GFP: Value-Aware Flow Policy in Offline RL

Updated 10 December 2025

Guided Flow Policy (GFP) is a value-aware offline RL method that leverages flow-based generative modeling to prioritize high-value actions in the learning process.
It combines a multi-step Value-aware Behavior Cloning (VaBC) flow with a distilled one-step actor to efficiently imitate rewarding actions from offline datasets.
Empirical evaluations demonstrate that GFP outperforms traditional methods on state and pixel benchmarks, particularly in noisy or suboptimal environments.

A Guided Flow Policy (GFP) is a behavior-regularized offline reinforcement learning (RL) algorithm that directly incorporates value information into the policy regularization process via flow-based generative modeling. GFP addresses the limitations of traditional behavior-regularized actor–critic (BRAC) frameworks, which indiscriminately regularize towards all actions in the dataset without regard to their value, by guiding the learning of the policy distribution towards high-value actions. This approach leverages two tightly coupled components—a multi-step flow-matching policy (the Value-aware Behavior Cloning, or VaBC, flow) and a distilled one-step actor—to achieve efficient and value-aware imitation from offline datasets and to constrain policy updates within the high-reward support of the data. GFP has demonstrated state-of-the-art performance across a large suite of state and pixel-based offline RL benchmarks and is architected for expressive policy learning, dataset alignment, and sample efficiency (Tiofack et al., 3 Dec 2025, Alles et al., 20 May 2025).

1. Motivation and Conceptual Foundations

Offline RL algorithms seek to learn policies from fixed datasets, necessitating explicit mechanisms to avoid overestimation on out-of-distribution actions and to stay close to the support of the available data.
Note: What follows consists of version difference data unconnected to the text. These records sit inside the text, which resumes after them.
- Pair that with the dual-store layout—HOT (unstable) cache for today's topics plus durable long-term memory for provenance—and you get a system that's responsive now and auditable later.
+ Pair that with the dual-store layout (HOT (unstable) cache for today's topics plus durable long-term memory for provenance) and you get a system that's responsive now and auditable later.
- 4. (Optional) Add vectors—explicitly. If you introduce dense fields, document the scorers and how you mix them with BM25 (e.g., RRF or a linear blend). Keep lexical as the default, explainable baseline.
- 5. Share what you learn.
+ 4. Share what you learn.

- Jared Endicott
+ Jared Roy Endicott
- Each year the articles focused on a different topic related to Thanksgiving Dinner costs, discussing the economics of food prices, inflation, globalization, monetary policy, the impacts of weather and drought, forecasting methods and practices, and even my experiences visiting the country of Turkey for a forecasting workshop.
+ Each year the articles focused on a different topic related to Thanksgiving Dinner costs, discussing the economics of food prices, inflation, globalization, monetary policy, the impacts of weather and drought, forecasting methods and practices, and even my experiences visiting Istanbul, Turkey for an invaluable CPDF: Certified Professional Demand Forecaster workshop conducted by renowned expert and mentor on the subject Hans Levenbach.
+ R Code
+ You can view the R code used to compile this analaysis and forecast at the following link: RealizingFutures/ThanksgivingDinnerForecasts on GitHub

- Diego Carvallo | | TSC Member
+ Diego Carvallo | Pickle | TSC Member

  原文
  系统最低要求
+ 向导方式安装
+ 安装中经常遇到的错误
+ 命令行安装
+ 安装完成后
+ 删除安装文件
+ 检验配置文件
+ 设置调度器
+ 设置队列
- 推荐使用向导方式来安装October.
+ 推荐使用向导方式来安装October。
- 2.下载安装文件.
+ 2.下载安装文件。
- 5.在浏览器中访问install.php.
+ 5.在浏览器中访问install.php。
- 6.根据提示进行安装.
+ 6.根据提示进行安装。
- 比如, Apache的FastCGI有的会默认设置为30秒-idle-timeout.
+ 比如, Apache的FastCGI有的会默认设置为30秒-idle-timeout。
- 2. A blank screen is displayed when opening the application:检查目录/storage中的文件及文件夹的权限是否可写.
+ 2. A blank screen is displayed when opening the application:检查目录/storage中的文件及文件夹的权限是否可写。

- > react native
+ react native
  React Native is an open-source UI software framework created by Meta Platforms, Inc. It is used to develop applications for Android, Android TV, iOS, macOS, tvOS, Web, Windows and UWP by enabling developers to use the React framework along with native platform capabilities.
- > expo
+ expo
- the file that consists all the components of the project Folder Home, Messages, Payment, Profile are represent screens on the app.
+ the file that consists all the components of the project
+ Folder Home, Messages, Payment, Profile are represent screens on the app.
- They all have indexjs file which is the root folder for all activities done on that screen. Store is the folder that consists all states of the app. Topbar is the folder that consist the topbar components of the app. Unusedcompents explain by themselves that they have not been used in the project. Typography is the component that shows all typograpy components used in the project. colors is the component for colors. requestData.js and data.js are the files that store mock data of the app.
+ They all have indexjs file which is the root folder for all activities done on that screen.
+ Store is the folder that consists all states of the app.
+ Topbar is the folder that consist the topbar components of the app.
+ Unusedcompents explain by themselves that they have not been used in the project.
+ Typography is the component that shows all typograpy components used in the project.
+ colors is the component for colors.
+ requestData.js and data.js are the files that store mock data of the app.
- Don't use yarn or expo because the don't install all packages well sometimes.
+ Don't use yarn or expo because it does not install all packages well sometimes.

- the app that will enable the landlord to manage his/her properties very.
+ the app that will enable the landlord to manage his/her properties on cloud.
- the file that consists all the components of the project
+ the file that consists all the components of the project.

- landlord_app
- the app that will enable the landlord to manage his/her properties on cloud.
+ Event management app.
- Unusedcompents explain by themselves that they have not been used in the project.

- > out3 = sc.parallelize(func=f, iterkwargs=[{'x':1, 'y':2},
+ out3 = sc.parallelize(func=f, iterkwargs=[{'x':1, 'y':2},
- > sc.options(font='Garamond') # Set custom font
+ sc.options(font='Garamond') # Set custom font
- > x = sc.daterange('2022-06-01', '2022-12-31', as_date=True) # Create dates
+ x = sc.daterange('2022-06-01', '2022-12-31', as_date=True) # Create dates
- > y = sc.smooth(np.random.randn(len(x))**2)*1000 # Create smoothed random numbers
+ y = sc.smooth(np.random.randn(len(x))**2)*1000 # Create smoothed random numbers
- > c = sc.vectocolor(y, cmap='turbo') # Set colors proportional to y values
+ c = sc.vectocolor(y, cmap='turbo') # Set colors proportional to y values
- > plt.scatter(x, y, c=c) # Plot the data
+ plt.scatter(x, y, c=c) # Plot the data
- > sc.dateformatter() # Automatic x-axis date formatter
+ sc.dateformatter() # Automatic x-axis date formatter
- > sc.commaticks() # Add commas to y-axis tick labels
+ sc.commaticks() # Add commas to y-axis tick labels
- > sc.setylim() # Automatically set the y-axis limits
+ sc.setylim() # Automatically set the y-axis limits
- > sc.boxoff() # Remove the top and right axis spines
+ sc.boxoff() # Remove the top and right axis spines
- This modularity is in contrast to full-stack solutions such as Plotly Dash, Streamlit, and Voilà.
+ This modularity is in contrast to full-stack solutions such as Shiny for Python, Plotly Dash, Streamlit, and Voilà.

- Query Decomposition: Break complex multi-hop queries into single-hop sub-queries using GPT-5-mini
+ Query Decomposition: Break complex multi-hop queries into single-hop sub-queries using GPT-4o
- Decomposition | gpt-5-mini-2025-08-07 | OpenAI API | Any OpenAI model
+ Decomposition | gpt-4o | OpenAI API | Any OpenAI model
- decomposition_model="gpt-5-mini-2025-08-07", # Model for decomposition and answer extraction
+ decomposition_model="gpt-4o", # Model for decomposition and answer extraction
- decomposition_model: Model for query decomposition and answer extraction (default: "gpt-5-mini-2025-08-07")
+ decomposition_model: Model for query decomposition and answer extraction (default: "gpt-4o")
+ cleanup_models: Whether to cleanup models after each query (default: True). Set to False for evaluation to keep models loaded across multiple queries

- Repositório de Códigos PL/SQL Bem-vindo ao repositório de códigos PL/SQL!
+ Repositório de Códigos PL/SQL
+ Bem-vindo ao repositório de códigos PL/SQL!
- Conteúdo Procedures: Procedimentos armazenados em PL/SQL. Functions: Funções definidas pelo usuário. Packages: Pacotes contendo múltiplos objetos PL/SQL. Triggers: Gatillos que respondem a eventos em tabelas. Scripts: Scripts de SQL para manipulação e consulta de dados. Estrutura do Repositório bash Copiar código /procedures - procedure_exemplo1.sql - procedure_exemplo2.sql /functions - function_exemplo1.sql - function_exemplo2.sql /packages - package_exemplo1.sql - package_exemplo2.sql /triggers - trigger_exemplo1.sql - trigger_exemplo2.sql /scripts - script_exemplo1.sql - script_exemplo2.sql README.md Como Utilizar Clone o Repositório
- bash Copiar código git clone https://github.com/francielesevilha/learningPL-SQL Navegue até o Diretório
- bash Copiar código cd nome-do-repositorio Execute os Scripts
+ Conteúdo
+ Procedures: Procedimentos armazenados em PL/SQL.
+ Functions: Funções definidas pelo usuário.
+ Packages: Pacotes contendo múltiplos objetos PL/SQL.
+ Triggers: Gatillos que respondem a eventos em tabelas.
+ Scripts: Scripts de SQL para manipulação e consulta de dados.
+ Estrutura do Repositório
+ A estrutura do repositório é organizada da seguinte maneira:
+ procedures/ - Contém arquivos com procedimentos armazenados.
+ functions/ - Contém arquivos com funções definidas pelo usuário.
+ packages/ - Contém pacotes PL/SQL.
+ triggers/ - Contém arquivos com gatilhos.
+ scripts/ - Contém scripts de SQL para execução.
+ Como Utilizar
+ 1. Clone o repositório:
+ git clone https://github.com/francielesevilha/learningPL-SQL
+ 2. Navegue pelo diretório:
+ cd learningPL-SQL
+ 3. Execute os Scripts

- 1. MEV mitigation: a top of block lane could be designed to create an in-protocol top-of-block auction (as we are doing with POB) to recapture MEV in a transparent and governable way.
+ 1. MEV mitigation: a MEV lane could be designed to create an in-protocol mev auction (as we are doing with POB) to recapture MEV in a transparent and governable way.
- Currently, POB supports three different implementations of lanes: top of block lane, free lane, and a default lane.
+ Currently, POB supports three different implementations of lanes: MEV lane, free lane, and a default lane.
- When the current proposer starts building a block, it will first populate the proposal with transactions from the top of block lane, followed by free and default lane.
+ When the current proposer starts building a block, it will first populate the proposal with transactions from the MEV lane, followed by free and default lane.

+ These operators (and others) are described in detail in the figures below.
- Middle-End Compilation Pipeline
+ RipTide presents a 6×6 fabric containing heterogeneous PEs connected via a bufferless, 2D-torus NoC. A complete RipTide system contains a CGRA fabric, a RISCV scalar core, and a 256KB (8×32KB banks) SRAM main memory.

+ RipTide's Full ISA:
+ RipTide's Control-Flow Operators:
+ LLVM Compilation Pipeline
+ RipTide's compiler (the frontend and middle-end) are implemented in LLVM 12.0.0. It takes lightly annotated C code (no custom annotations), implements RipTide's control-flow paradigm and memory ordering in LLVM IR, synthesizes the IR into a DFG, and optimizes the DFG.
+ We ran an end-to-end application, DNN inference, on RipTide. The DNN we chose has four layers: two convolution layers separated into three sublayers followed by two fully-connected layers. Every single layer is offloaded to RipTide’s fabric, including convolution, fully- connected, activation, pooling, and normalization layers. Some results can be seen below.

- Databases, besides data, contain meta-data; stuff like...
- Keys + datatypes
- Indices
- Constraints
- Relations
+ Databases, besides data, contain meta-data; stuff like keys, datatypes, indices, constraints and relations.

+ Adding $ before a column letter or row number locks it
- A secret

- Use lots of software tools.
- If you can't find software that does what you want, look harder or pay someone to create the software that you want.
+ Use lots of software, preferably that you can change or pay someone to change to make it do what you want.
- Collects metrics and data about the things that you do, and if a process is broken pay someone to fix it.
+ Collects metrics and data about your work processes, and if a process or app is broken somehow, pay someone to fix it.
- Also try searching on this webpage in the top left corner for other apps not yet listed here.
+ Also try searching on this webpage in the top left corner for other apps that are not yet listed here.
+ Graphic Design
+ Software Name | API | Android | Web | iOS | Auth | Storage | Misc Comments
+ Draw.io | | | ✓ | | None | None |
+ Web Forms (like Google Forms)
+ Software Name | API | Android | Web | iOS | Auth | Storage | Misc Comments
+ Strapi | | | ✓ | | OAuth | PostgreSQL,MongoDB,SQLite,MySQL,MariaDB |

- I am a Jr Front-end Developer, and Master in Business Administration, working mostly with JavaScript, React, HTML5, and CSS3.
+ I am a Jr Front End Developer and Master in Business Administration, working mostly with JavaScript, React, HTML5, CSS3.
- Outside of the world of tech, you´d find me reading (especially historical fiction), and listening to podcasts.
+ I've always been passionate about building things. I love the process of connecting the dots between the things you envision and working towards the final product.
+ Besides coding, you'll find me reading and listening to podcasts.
Classic BRAC methods add a behavior-cloning penalty term to the actor loss:

$L_A(\theta) = \mathbb{E}_{s \sim D, a_\theta \sim \pi_\theta(\cdot|s)} [ -Q_\phi(s,a_\theta) + \alpha \|a_\theta - a\|^2 ]$

where $\alpha$ trades off value maximization and proximity to the dataset. However, this penalty does not distinguish between good and poor actions and can cause policies to gravitate towards suboptimal behaviors present in the data. GFP introduces value-awareness into the regularization itself: the policy is guided by a flow-modulated distribution that upweights high-Q actions, and the behavioral actor is regularized to remain close to this flow.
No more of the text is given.